<<<<

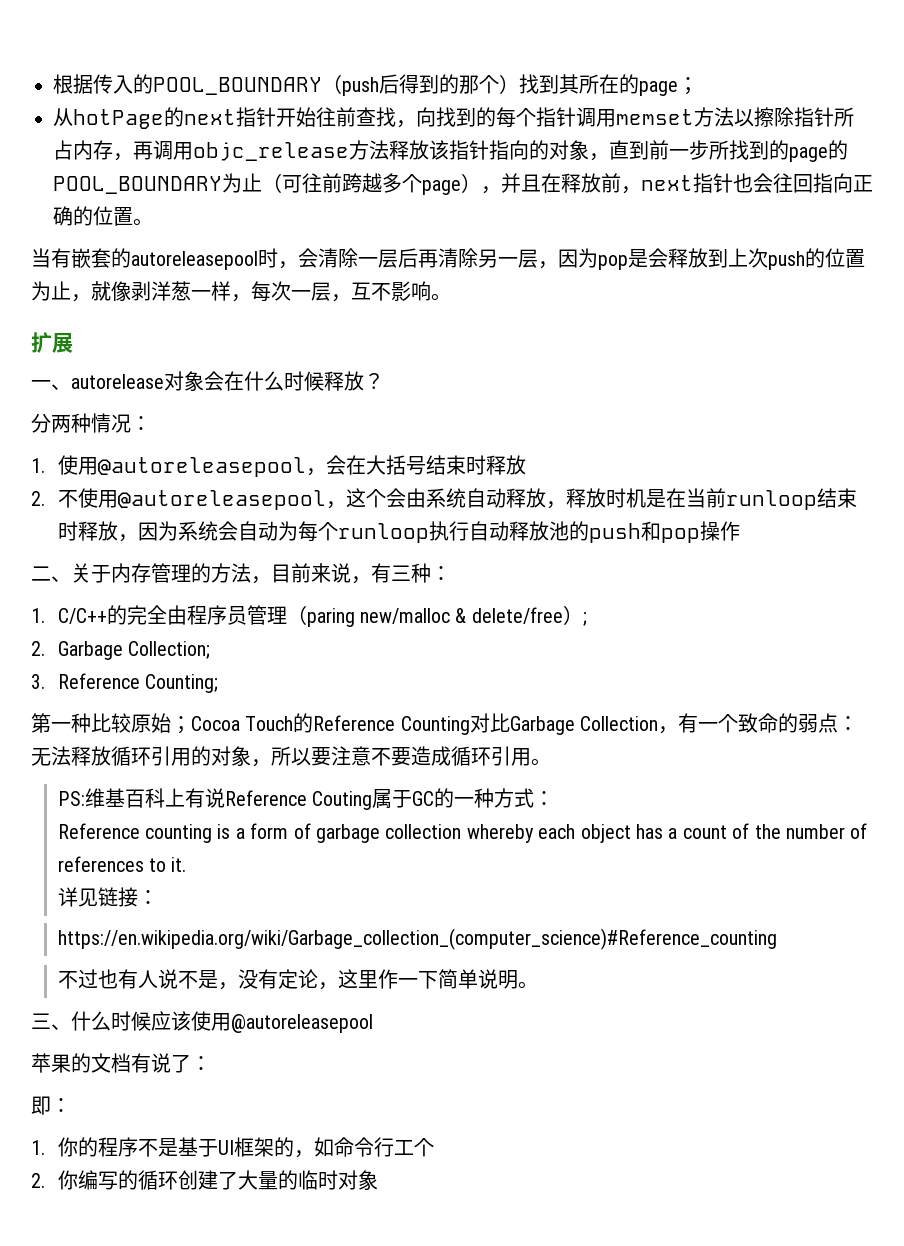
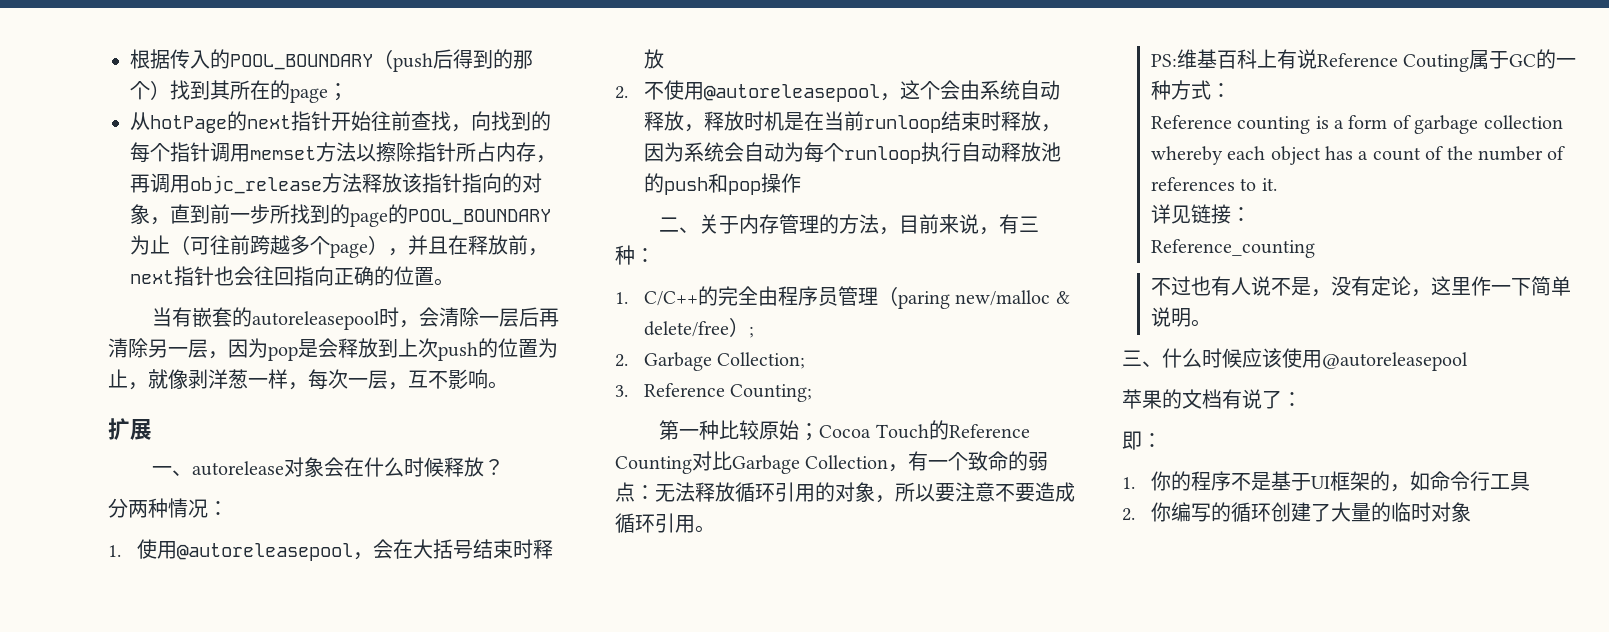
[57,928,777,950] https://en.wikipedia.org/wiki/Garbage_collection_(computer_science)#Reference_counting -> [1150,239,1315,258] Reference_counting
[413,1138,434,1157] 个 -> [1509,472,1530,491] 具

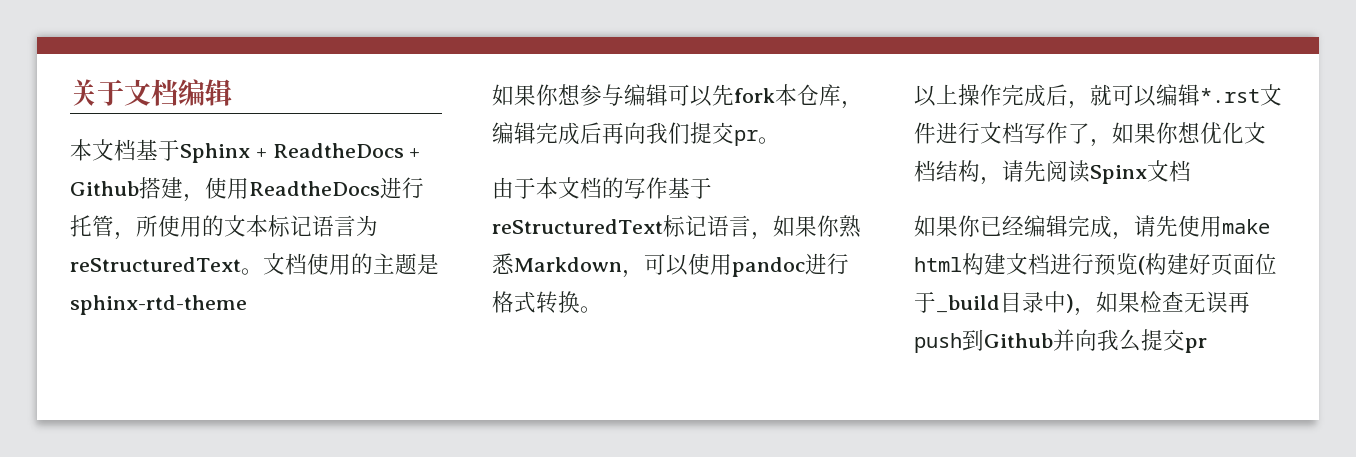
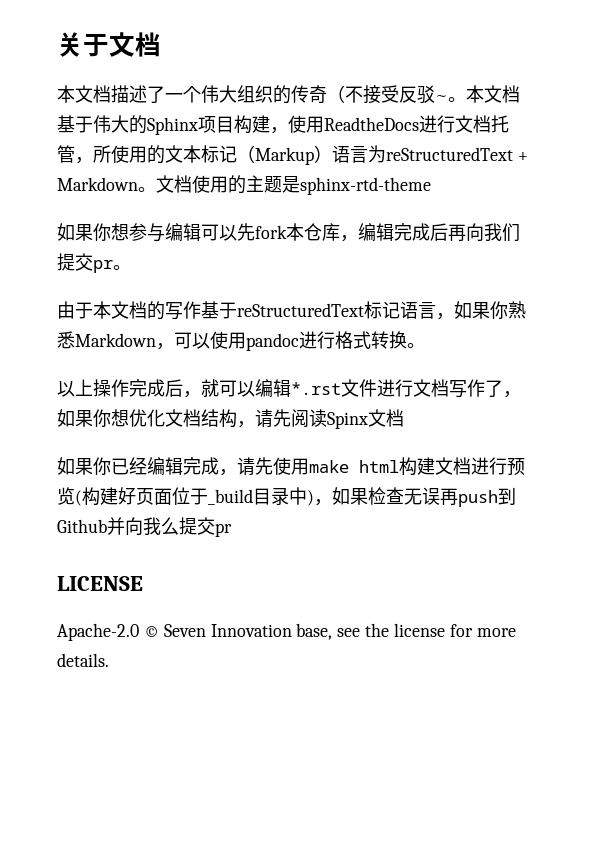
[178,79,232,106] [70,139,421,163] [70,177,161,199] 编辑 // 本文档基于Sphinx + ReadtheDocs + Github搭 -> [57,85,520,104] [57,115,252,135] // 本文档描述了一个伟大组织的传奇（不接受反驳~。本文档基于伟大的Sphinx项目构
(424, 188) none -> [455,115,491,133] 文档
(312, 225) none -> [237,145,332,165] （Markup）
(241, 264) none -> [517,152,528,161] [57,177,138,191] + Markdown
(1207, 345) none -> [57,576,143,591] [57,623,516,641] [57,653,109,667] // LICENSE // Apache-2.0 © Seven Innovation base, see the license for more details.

>>>>

## Task instructions
Beginning with the line that holds "[413,1138,434,1157] 个 ->", return each line through the end of the records above exactly. Do not include pictures.

## Written response
[413,1138,434,1157] 个 -> [1509,472,1530,491] 具

[178,79,232,106] [70,139,421,163] [70,177,161,199] 编辑 // 本文档基于Sphinx + ReadtheDocs + Github搭 -> [57,85,520,104] [57,115,252,135] // 本文档描述了一个伟大组织的传奇（不接受反驳~。本文档基于伟大的Sphinx项目构
(424, 188) none -> [455,115,491,133] 文档
(312, 225) none -> [237,145,332,165] （Markup）
(241, 264) none -> [517,152,528,161] [57,177,138,191] + Markdown
(1207, 345) none -> [57,576,143,591] [57,623,516,641] [57,653,109,667] // LICENSE // Apache-2.0 © Seven Innovation base, see the license for more details.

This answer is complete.